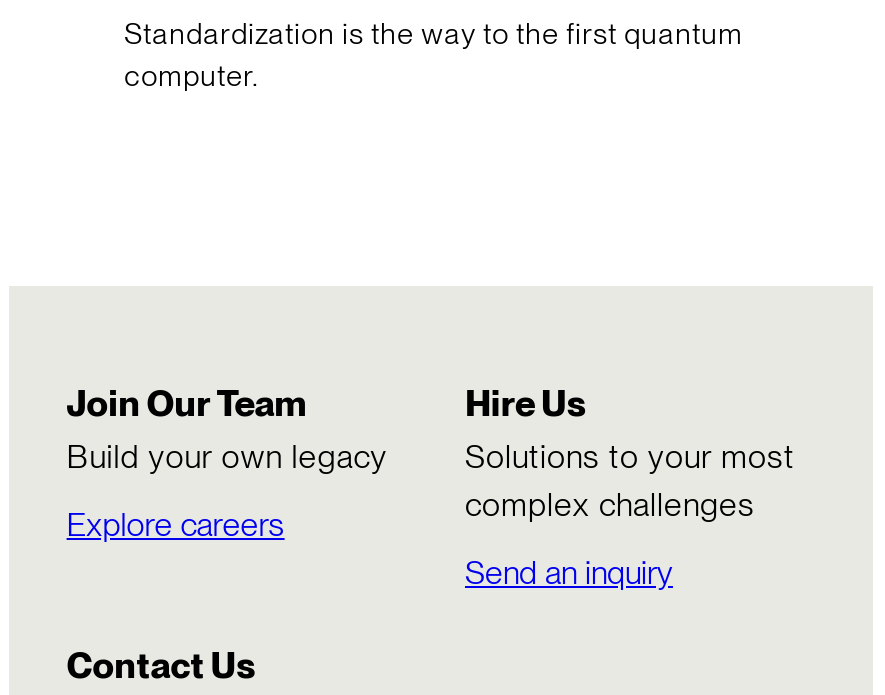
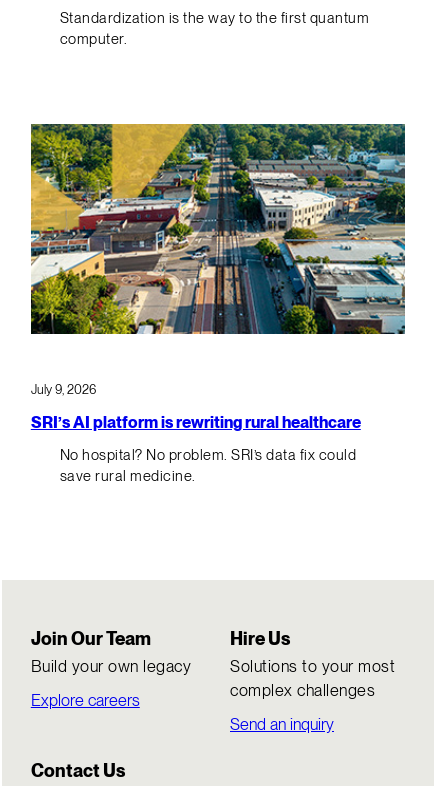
+ [image]

+ July 9, 2026
+ SRI’s AI platform is rewriting rural healthcare
+ No hospital? No problem. SRI’s data fix could
+ save rural medicine.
■ ■ ■
◆ Action item ◆
Please return only the lines from the one that contains "data fix could" through the final line of the entries, each exactly as written.

◆ Written response ◆
+ No hospital? No problem. SRI’s data fix could
+ save rural medicine.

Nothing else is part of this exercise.